Aber nicht nur gekocht ist der Tardivo ein Leckerbissen, auch roh, als Salat macht er eine gute Figur. Ich mische den Tardivo gerne mit Endiviensalat, dazu ein Joghurt-Dressing mit Rapsöl, Agavendicksaft, frisch gemahlenem schwarzen Pfeffer und Apfelessig.

Das Röstzwiebelöl ist eine jener Inspirationen aus meinem Praktikum im Sosein. Auf Bratkartoffeln oder Maultaschen, als Zugabe zu Salaten, zu Fisch, zu Polenta mit geschmortem Endiviensalat, Röstzwiebelöl passt zu Vielem.

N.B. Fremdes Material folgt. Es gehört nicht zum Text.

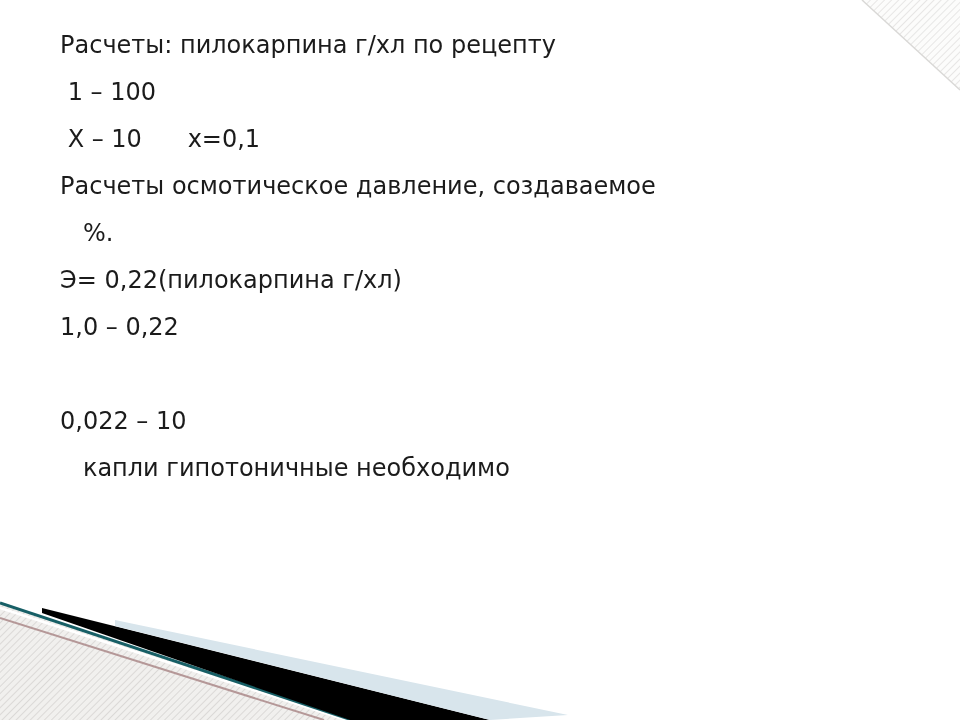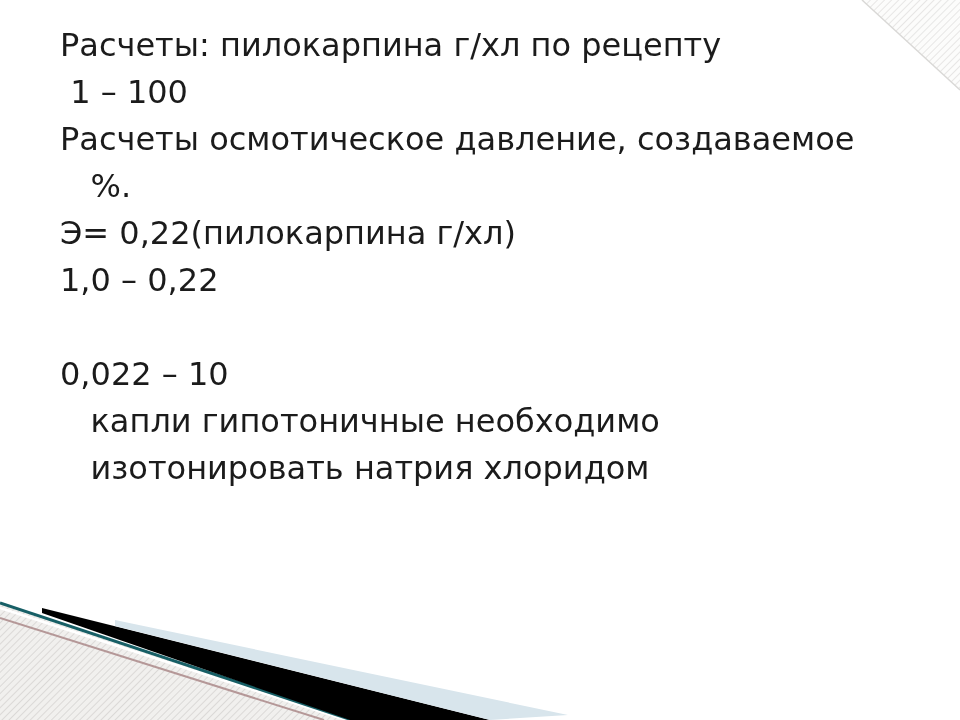"Расчеты: пилокарпина г/хл по рецепту" .line { font-size: 32px -> 24px }
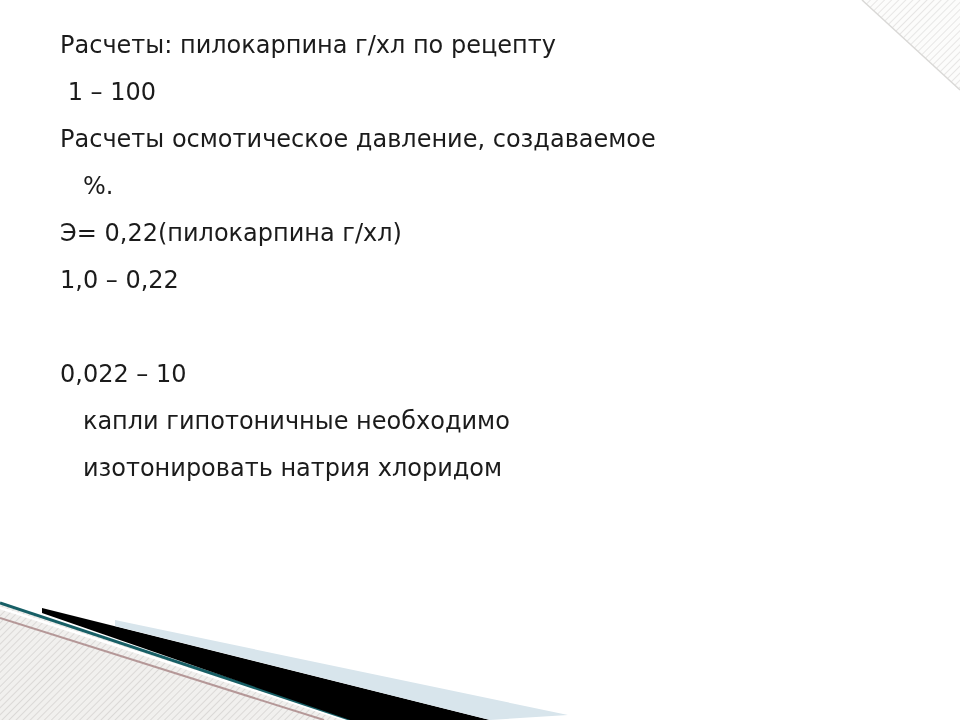"Х – 10 х=0,1" div.line { html: none -> <div> Х – 10 х=0,1</div> }
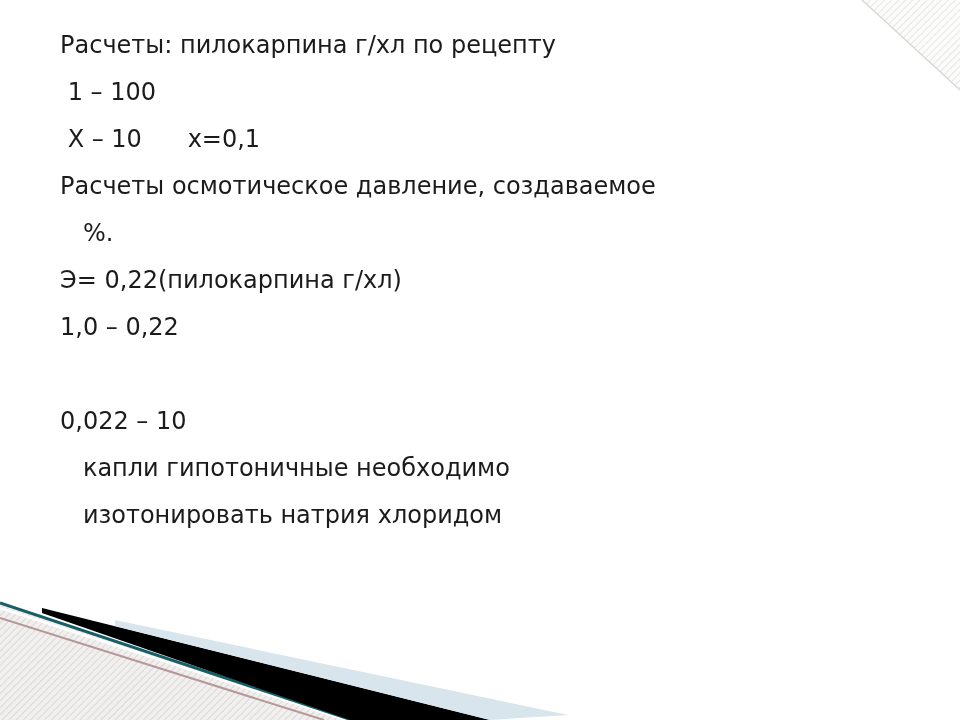"изотонировать натрия хлоридом" div.line { html: <div> изотонировать натрия хлоридом</div> -> none }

Zubereitet ist es relativ einfach: Zwiebeln schmoren bei mittlerer Hitze langsam im Öl, bis sie goldbraun und knusprig sind. Das braucht Zeit, keinesfalls sollten die Zwiebeln „frittiert“ werden. Danach werden die Zwiebeln mit dem Rapsöl im Thermomix fein püriert, fertig. Das Röstzwiebelöl hält sich einige Wochen.

Rezept

Dauer: Ca. 60 Minuten (Wenn das Öl selbst gemacht wird)

Zutaten für 4 Personen als Vorspeise:

4 Radicchio Tardivo
Etwas frischer Parmesan
Etwas braune Butter
Fingersalz
Frisch gemahlener schwarzer Kampot-Pfeffer
1 Knoblauchzehe

Für das Röstzwiebelöl:

4 Zwiebeln
500 ml Rapsöl

Zubereitung:

1 Für das Röstzwiebelöl die Zwiebeln schälen, halbieren und in dünne Halbringe schneiden. Dann das Öl in einer großen Pfanne erwärmen und bei nicht zu starker Hitze (das Öl darf NICHT rauchen!) die Zwiebelringe langsam darin rösten, bis sie hellbraun und fast schon knusprig (wie für einen Zwiebelrostbraten) sind.

2 Das Öl mit den Zwiebeln darin vorsichtig im Thermomix feinst pürieren (Achtung, das Öl ist heiß!) und danach durch ein feines Passiertuch passieren. Abfüllen.

3 Für den Radicchio Tardivo selbigen waschen und halbieren. Den Knoblauch schälen und fein würfeln. Etwas braune Butter in einer Eisenpfanne zerlassen und den Knoblauch und den Radicchio Tardivo auf der Schnittfläche rösten, bis dieser deutlich Farbe genommen hat. Umdrehen, Hitze reduzieren und noch etwas garen, dann ein wenig Röstzwiebelöl auf dem Radicchio Tardivo verteilen.

4 Den Radicchio Tardivo auf einem Teller anrichten, mit Fingersalz und dem schwarzen Kampot-Pfeffer würzen. Ein wenig Röstzwiebelöl drum herum träufeln und Parmesan darüber hobeln.

Quelle: Die Idee zum Röstzwiebelöl stammt aus dem Sosein.